* [Work required]
Scan the records for the string "letter"; copy each line where it occurs.

* [Dataset content]
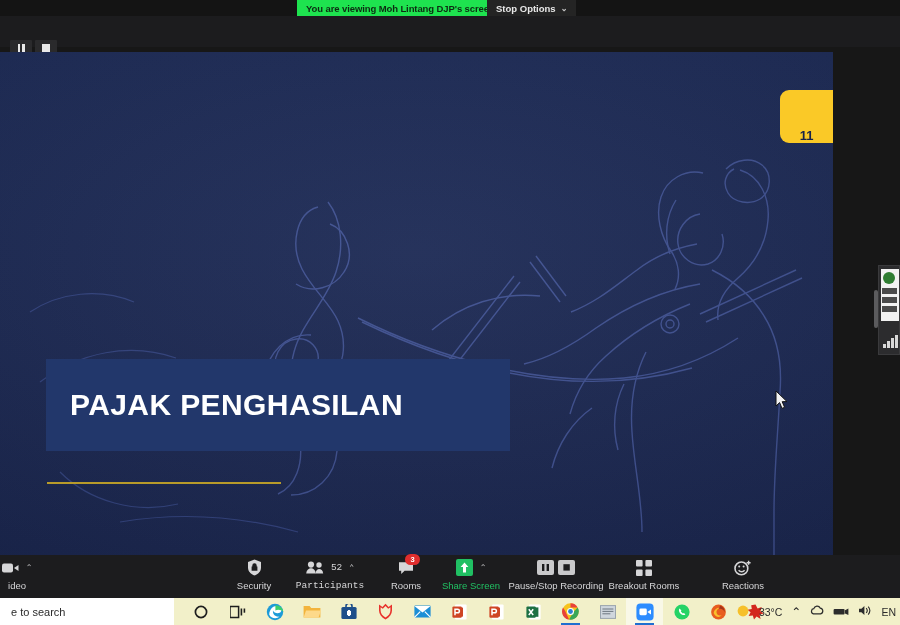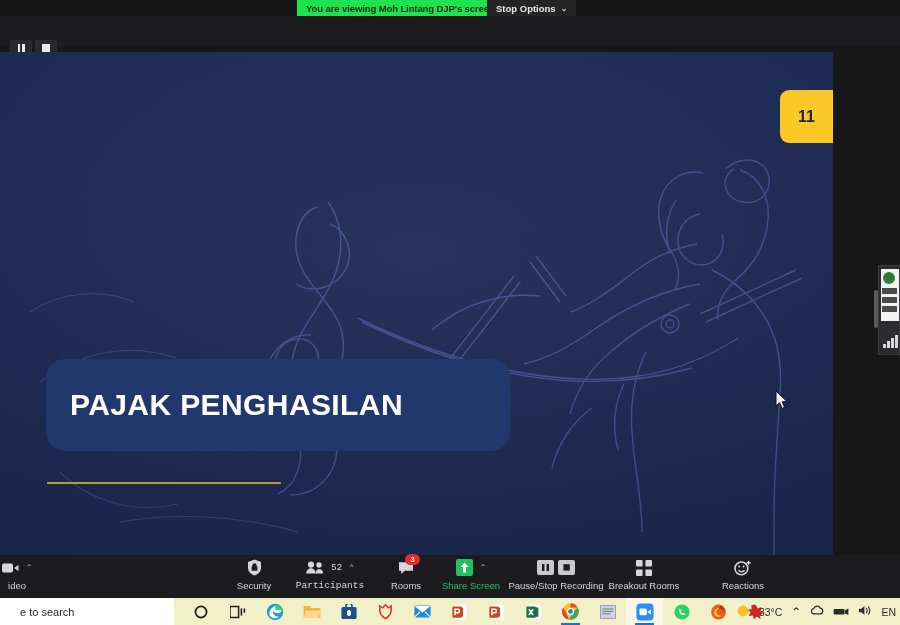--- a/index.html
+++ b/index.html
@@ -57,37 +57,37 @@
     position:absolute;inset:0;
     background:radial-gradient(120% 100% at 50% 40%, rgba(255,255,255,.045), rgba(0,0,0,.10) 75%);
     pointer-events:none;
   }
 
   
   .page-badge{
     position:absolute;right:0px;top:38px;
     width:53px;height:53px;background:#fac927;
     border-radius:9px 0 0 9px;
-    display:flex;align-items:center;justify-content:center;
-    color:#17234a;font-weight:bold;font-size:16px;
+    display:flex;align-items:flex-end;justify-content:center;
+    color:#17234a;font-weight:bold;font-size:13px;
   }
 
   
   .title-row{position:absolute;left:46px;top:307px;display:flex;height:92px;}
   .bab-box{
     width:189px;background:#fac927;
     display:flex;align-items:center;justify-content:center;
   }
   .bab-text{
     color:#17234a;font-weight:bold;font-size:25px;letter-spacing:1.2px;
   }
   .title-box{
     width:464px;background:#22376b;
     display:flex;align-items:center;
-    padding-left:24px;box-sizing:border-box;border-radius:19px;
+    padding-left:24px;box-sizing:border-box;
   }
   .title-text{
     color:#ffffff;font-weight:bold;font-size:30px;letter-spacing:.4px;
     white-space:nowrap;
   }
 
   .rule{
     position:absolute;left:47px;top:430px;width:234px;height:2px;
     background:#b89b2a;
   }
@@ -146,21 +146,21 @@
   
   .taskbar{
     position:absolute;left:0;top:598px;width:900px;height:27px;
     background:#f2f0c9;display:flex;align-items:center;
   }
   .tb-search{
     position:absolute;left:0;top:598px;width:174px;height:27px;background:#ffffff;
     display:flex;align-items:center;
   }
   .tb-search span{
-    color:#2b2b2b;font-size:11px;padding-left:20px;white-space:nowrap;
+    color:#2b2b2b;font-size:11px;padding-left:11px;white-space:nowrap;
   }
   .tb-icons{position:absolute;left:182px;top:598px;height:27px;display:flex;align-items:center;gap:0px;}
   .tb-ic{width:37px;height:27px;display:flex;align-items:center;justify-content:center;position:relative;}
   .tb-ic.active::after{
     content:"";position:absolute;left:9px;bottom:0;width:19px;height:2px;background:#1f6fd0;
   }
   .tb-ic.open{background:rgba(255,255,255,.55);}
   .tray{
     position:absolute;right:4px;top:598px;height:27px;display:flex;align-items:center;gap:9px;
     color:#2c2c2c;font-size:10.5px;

* [Output]
     color:#17234a;font-weight:bold;font-size:25px;letter-spacing:1.2px;
     color:#ffffff;font-weight:bold;font-size:30px;letter-spacing:.4px;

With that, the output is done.